Reporter’s notebook: Missoula Current adds new writers thanks to reader contributions
It happened during a meeting last month when a man with a silver beard stepped to the podium to offer public comment. He held several sheets of paper in his hand and raised them on cue when stating his case.
“This is according to the local newspaper,” he said, referencing the Missoula Current.
This may seem like a small thing to many readers, but in truth, it took two years for the Missoula Current to move from an idea with no platform to a publication that now claims 100,000 monthly pageviews and growing – and is still free to read.
During that time, we’ve worked hard to build a readership, establish a trusted brand and get the word out, and it’s something we’re still doing. During a presentation to a local organization last week, many told me they get their state and local news from the Missoula Current, but several also admitted they’d never heard of the product.
These are the challenges of starting something from nothing and working to grow it with a bootstrapped budget. One day you don’t exist and then, suddenly, you realize you’ve developed a product that bears the public’s trust, as well as its expectation for quality and timely news.
This is a responsibility we’re proud to carry, and we’re taking additional steps to embrace it. Thanks to our loyal advertisers and those readers who contribute a voluntary monthly “subscription” to compensate for free access, we’ve been able to expand our reporting staff and the issues we cover.
Last month, two new writers joined the team, including Laura Lundquist, who is developing our fledgling environmental beat, and David Reese, who covers the Flathead Valley and Glacier National Park.

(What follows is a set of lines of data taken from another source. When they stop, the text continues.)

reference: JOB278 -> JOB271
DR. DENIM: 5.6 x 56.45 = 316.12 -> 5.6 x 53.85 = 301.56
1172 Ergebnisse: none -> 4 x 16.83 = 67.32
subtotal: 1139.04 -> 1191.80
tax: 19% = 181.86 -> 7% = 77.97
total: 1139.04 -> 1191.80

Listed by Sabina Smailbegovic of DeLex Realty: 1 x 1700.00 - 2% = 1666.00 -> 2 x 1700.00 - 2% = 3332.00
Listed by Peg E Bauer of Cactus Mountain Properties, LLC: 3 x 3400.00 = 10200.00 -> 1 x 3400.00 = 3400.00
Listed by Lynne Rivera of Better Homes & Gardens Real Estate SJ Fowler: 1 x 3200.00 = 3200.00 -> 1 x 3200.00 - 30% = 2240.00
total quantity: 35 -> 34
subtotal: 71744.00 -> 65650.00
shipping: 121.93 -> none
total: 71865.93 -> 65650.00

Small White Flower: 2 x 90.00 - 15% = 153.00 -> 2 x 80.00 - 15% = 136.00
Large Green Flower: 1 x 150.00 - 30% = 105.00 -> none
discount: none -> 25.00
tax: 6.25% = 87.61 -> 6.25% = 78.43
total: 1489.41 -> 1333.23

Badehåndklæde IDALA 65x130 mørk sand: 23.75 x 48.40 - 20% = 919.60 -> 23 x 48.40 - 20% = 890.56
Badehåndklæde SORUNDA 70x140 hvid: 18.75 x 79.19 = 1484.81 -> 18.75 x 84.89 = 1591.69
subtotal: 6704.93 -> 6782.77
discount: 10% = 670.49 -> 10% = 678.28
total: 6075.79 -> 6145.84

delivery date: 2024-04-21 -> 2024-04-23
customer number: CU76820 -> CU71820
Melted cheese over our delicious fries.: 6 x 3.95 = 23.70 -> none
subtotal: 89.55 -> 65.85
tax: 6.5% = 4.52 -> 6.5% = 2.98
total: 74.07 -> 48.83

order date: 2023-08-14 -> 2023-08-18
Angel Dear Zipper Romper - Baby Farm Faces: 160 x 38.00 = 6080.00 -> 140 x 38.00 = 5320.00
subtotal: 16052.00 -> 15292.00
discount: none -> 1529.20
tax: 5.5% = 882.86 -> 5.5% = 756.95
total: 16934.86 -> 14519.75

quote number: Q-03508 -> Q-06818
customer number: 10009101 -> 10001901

We also hired a summer intern in Mari Hall, a 2018 University of Montana graduate who’s serving as a welcome – and needed – addition to our team. Along with Sherry Devlin, who reports, edits copy and produces our Montana Today publication, and Lisa Vachio, our director of development, we finally have a solid crew that’s moving full-steam ahead.
This was unimaginable in those early days, and it’s fair to say we’ve come this far because of you, our readers. While our base of contributors willing to give as little as $5 a month remains small, it’s growing, and because it’s growing, we’ve been able to take small but significant steps forward.
To keep moving forward, we’ll continue asking for your support as we work to grow our list of voluntary subscribers. Doing so would enable us to grow the hours we can pay our writers, add to our number of writers, grow the number of stories we cover, and widen our focus in western Montana.
Unlike our corporate competitor, the revenue we receive stays in Missoula to fund our news product and nothing more. We don’t pay executive salaries, we don’t send our profits back to the Midwest, we don’t worry about stock prices or corporate meddling, and we don’t outsource jobs. We’re locally owned and because of it, we’re locally responsive.
And of course, we’re free to read – it’s written into our founding mission.
In an industry that has struggled for ways to fund local news in the digital age, I remain hopeful this model will prevail over time, but it’s not the only model upstart news outlets are exploring.
Most recently I learned that several former Denver Post employees have banded together to launch The Colorado Sun in partnership with Civil Media Company – a New York start-up that’s using blockchain technology and “crypto economics” to fund several new media publications.
“We hope that Civil is going to become this publicly owned domain for journalism that anyone who’s interested in the promise of sustainable, independent journalism around the world should be in possession of, to maintain and support it,” the company’s chief executive, Matthew Iles, was quoted as saying.
It will be interesting to see how that model unfolds. It will also be interesting to see how our own model unfolds, one rooted in public support and a community’s belief that independent journalism is not only important, but is vital to our democracy.
I’m hoping that together, we can take the next step forward in continuing to create a product Missoula and the rest of Montana can be proud of.
Martin Kidston is a former Marine and University of Montana graduate and is founding editor of the Missoula Current.